I spent Thursday afternoon in the lauded amphitheatre, with its comfortable chairs, tables and the ability to feed my (by then) hungry laptop. Today the amphitheatre was offering a double showing: 1.30 – 3.15, Enceladus. 3.30-5.15, Venus.
We were mere minutes late getting back from lunch, so the first session was in progress when I got there. The room was packed – there were no empty chairs, and people were piling up in the doorway. As the afternoon progressed, those in the doorway who had earlier been unable to snatch up the seat of someone leaving the room eventually started camping out on the floor and in the aisle. It took half an hour before I managed to snag a seat, and another half an hour after that before I got a chair at a table with power.
The talks about Enceladus seemed mostly to be focussing on tidal heating. From what I understand, Enceladus is too hot. They’re working on theories to explain why its power output is so high (4-8GW, by one team’s measurement).
The main explanation, as argued by the groups presenting, seemed to be tidally-driven shear heating. This would generate 4-8 GW off of the South Pole as a localized heat flux. This model implies that the eccentricity of the orbit is not constant. This power output is too much to be produced tidally if Enceladus is in a steady state.
At Enceladus’ present day eccentricity (if you ignore vapour transport, deposition, viscous dissipation and spatial variation), shear heating generates 4.8GW globally – which is important because power affects the decay rate of the eccentricity.
They explained all of this with a lot of math – equations and concepts I’ve never seen before, some of which I think they derived from basic tenets that I also don’t know.

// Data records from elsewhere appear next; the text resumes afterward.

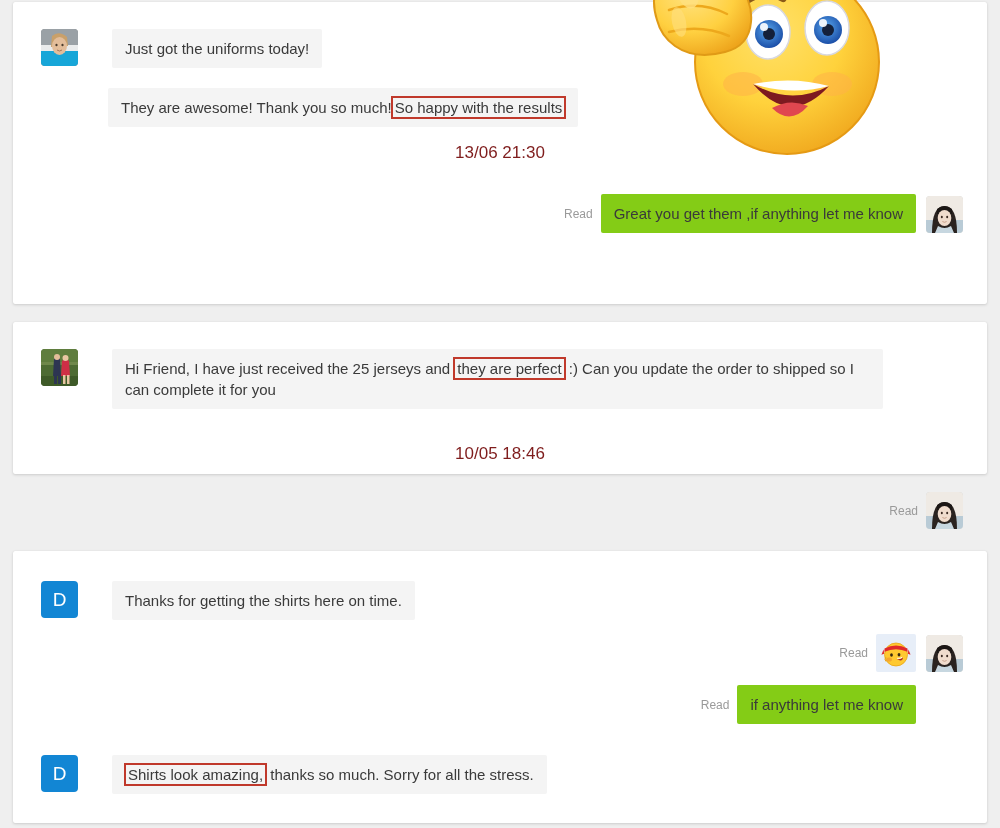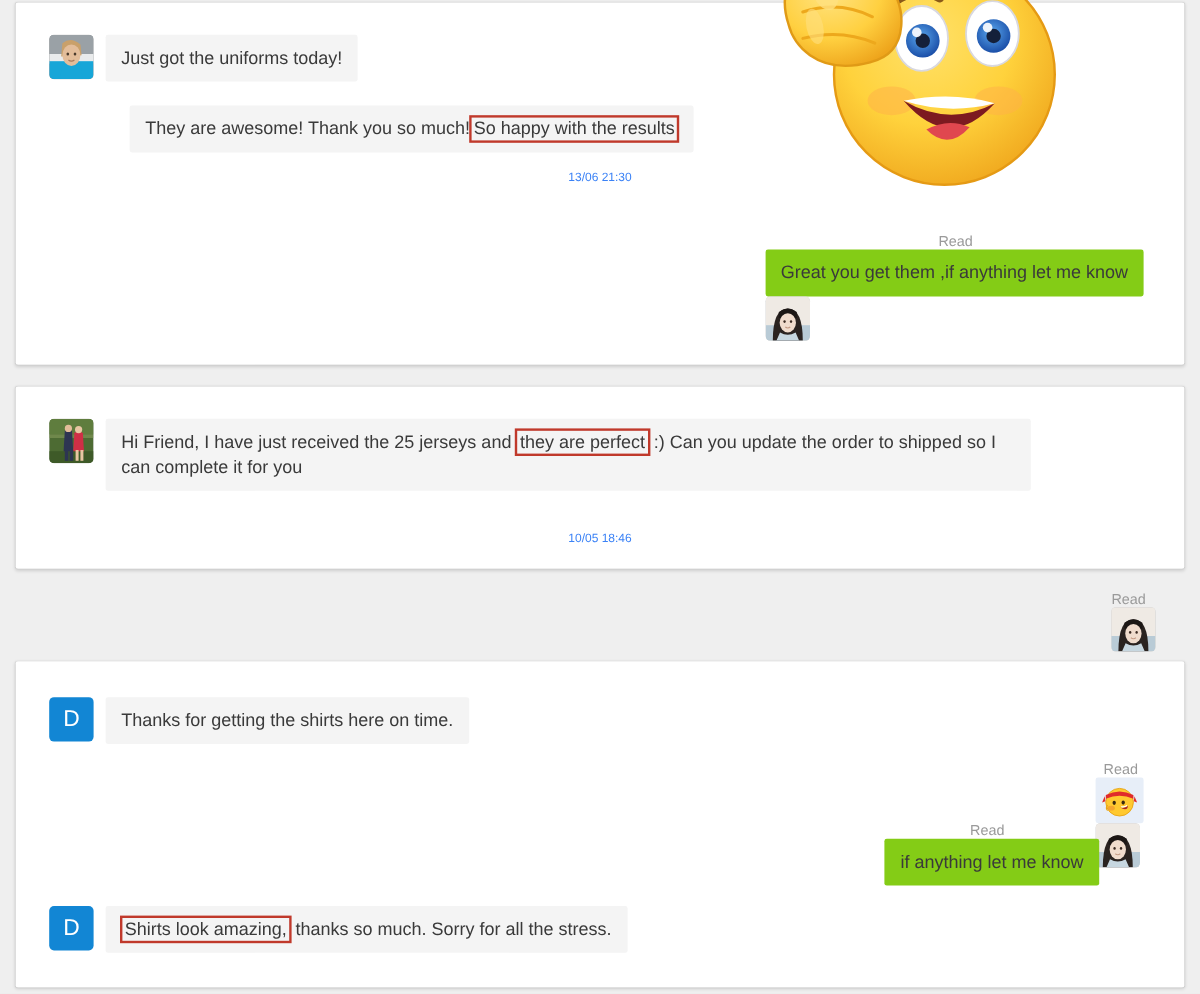--- a/index.html
+++ b/index.html
@@ -37,7 +37,7 @@
     display: flex;
     align-items: flex-start;
   }
-  .row.left  { left: 28px; }
+  .row.left  { left: 28px; gap: 24px; }
   .row.right { right: 24px; flex-direction: column; justify-content: flex-end; }
 
   

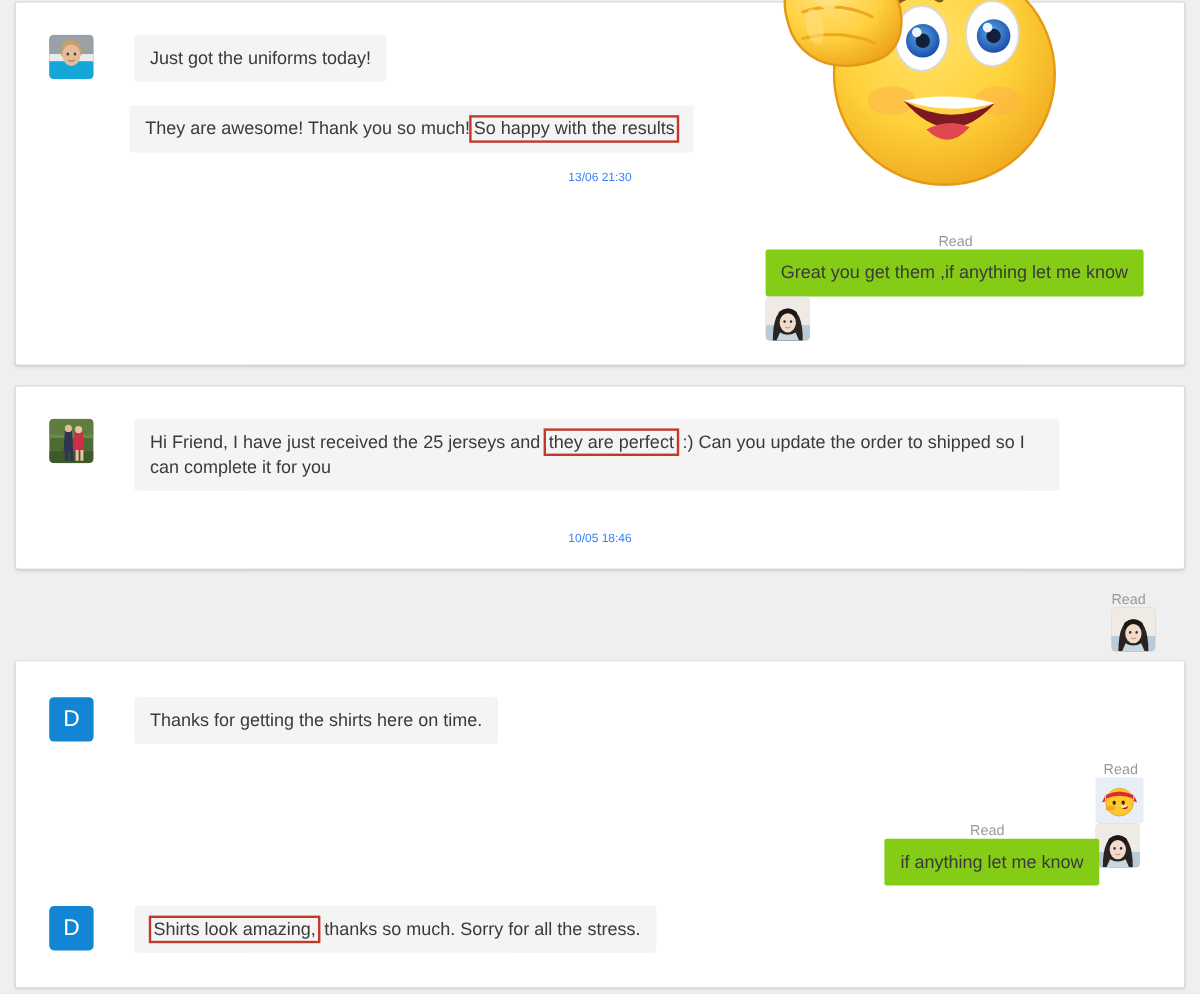--- a/index.html
+++ b/index.html
@@ -106,8 +106,8 @@
     position: absolute;
     width: 100%;
     text-align: center;
-    font-size: 10px;
-    color: #3b82f6;
+    font-size: 17px;
+    color: #7f1d1d;
     left: 0;
   }
 

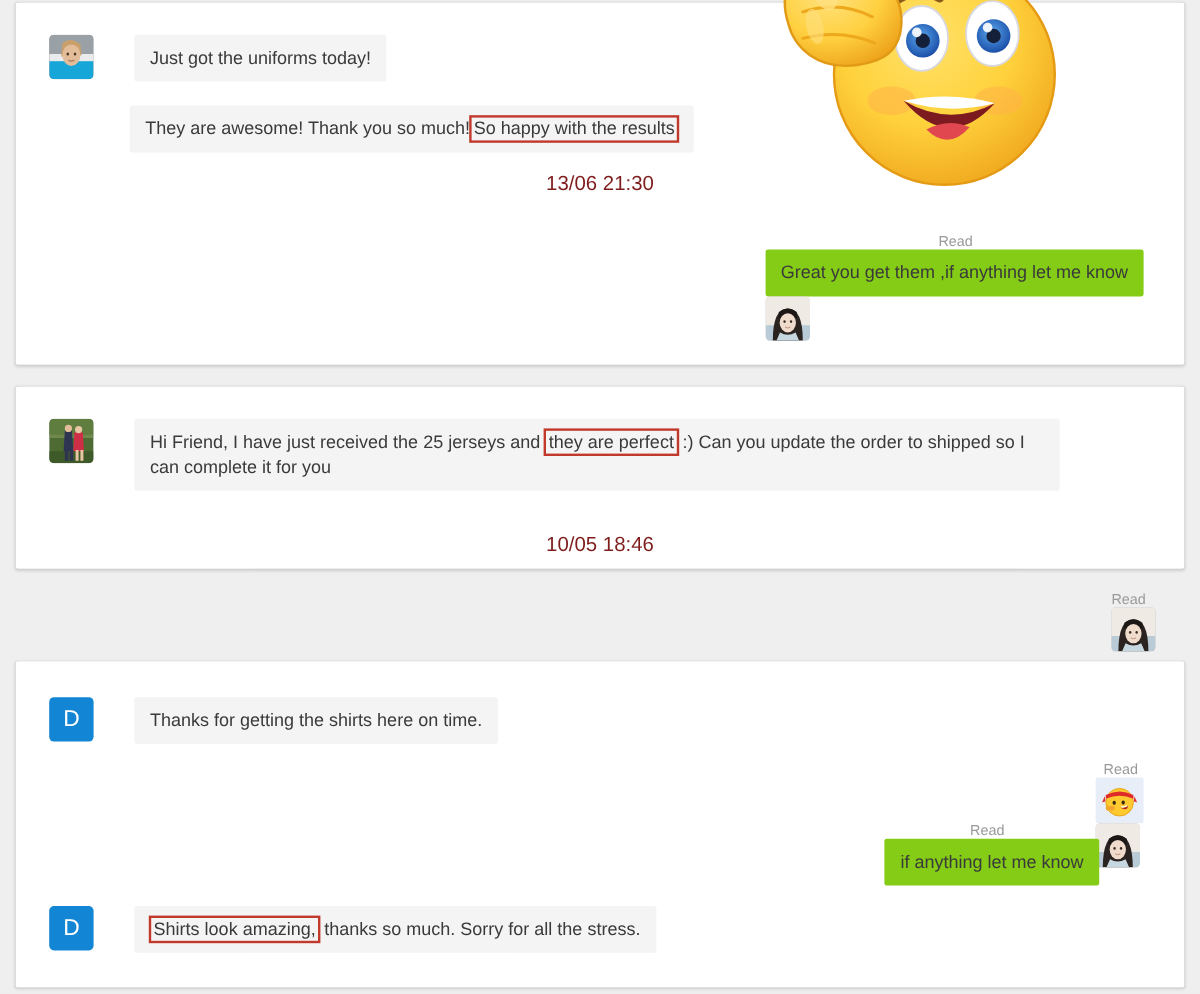--- a/index.html
+++ b/index.html
@@ -38,7 +38,7 @@
     align-items: flex-start;
   }
   .row.left  { left: 28px; gap: 24px; }
-  .row.right { right: 24px; flex-direction: column; justify-content: flex-end; }
+  .row.right { right: 24px; flex-direction: row; justify-content: flex-end; align-items: flex-end; }
 
   
   .avatar {

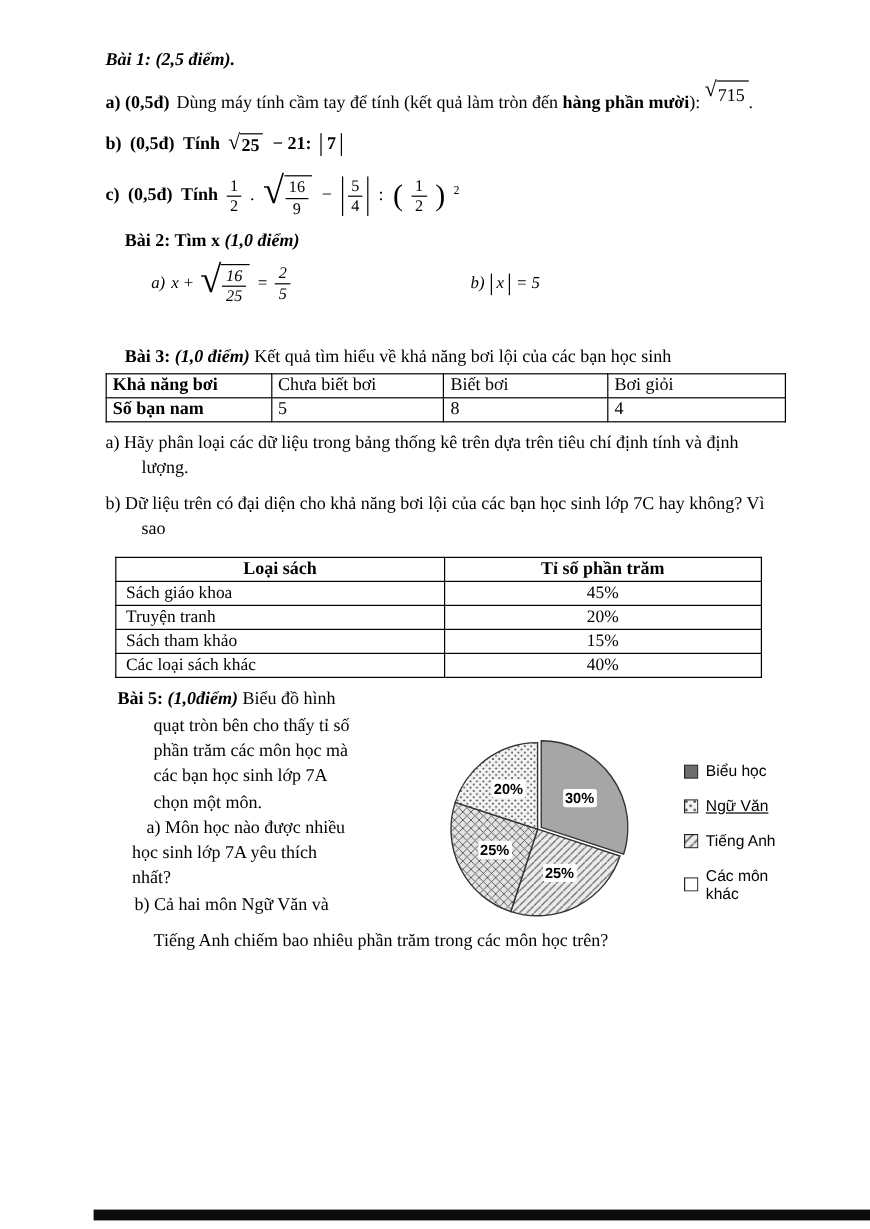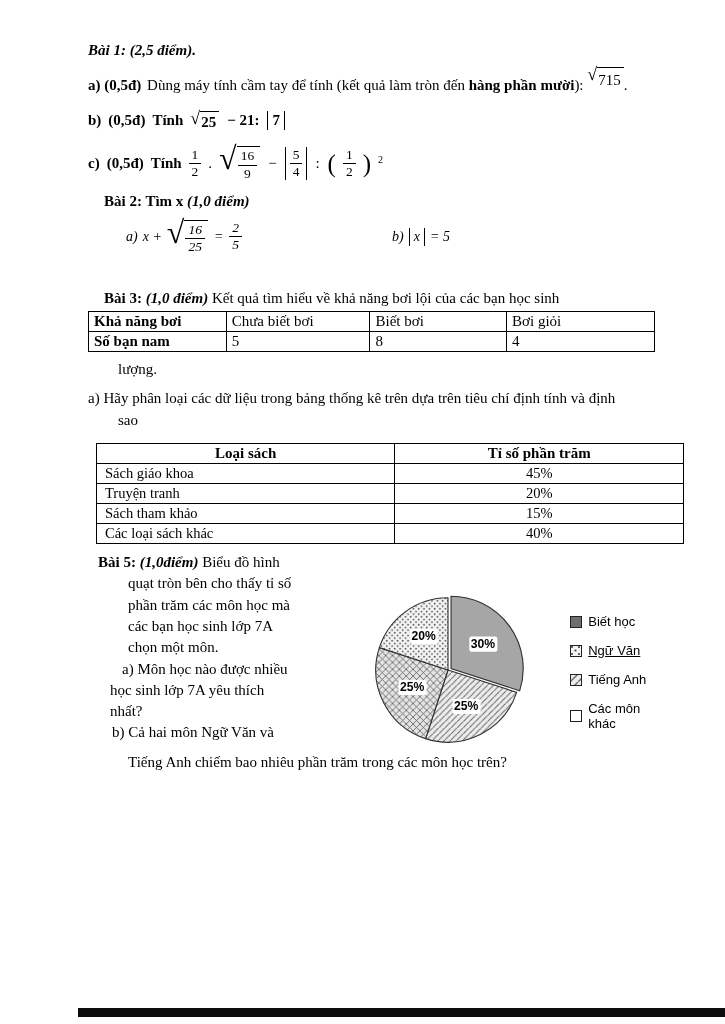--- a/index.html
+++ b/index.html
@@ -180,11 +180,11 @@
     </table>
 
   <div class="items3">
-    <div class="line l2 gap8">lượng.</div>
     <div class="line l1">
       <span>a)</span>
       <span>Hãy phân loại các dữ liệu trong bảng thống kê trên dựa trên tiêu chí định tính và định</span>
     </div>
+    <div class="line l2 gap8">lượng.</div>
     <div class="line l2 gap12">sao</div>
   </div>
 

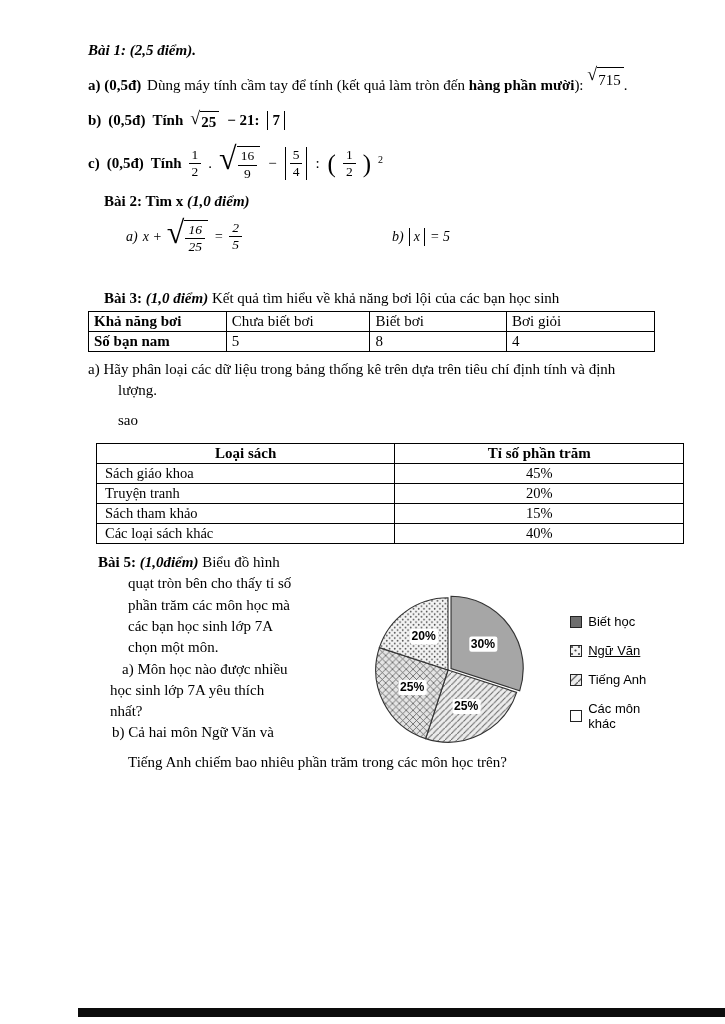--- a/index.html
+++ b/index.html
@@ -185,6 +185,10 @@
       <span>Hãy phân loại các dữ liệu trong bảng thống kê trên dựa trên tiêu chí định tính và định</span>
     </div>
     <div class="line l2 gap8">lượng.</div>
+    <div class="line l1">
+      <span>b)</span>
+      <span>Dữ liệu trên có đại diện cho khả năng bơi lội của các bạn học sinh lớp 7C hay không? Vì</span>
+    </div>
     <div class="line l2 gap12">sao</div>
   </div>
 

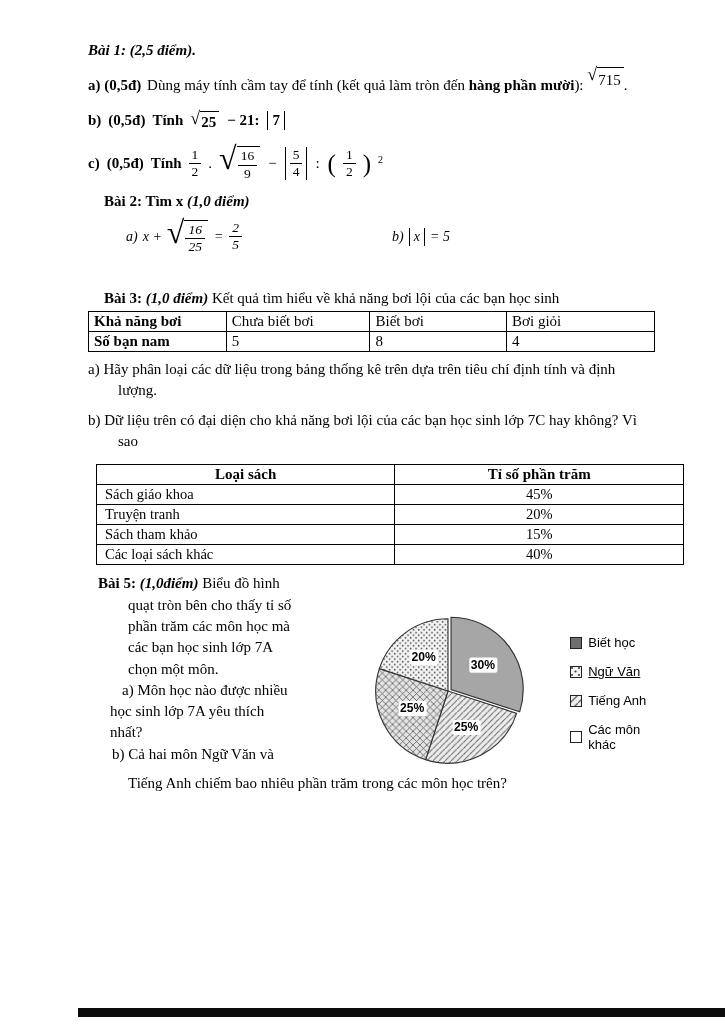--- a/index.html
+++ b/index.html
@@ -53,7 +53,7 @@
   .gap8 { margin-bottom:8px; } .gap12 { margin-bottom:12px; }
   .b4-line { margin-top:4px; margin-bottom:3px; }
   .b4-intro { font-size:13px; }
-  .t4 { width:588px; margin-left:8px; margin-bottom:8px; }
+  .t4 { width:539px; margin-left:8px; margin-bottom:8px; }
   .t4 th { text-align:center; font-weight:bold; padding:1px 4px; font-size:15px; }
   .t4 td { padding:1px 8px; font-size:14.5px; }
   .t4 td.pct { text-align:center; }

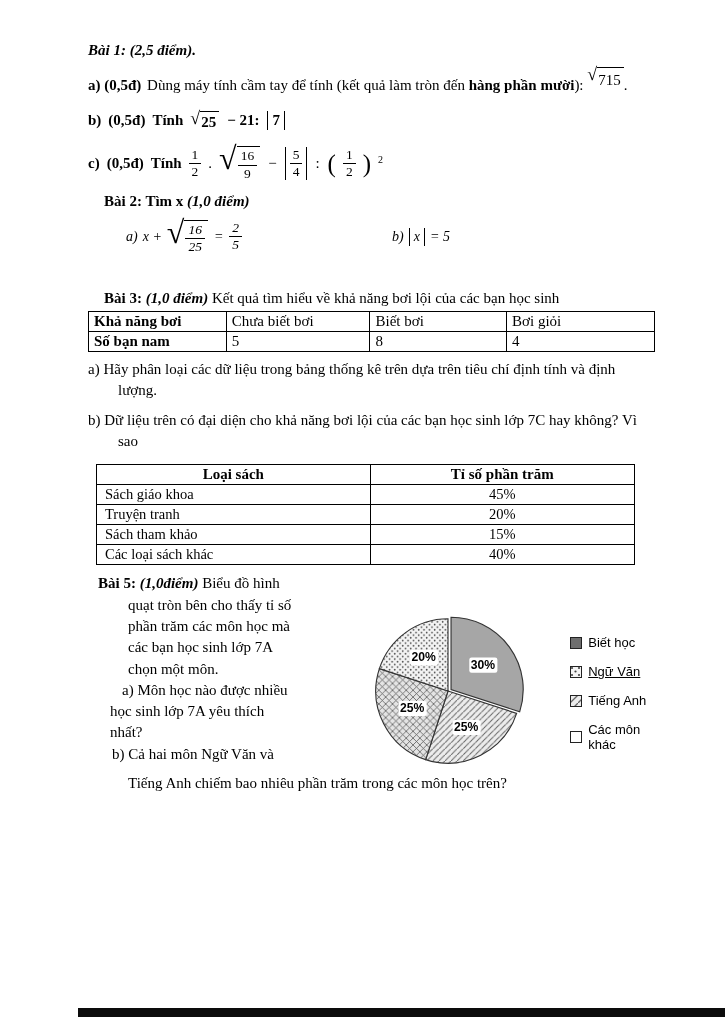--- a/index.html
+++ b/index.html
@@ -276,7 +276,7 @@
         <svg width="12" height="12">
             <rect x="0.5" y="0.5" width="11" height="11" fill="#6e6e6e" stroke="#222"></rect>
           </svg>
-        <span>Biết học</span>
+        <span>Biểu học</span>
       </div>
       <div class="legend-item">
         <svg width="12" height="12">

One thing that was interesting to me, was this session the powerpoints had a whole lot more citations than those of any of the other sessions I’ve been to. The last 3-4 talks were clearly ordered intentionally. They all seemed to be building off of each other, citing papers with authors who were in groups to come. One author who seemed to be cited really, really frequently actually gave the last talk in the session.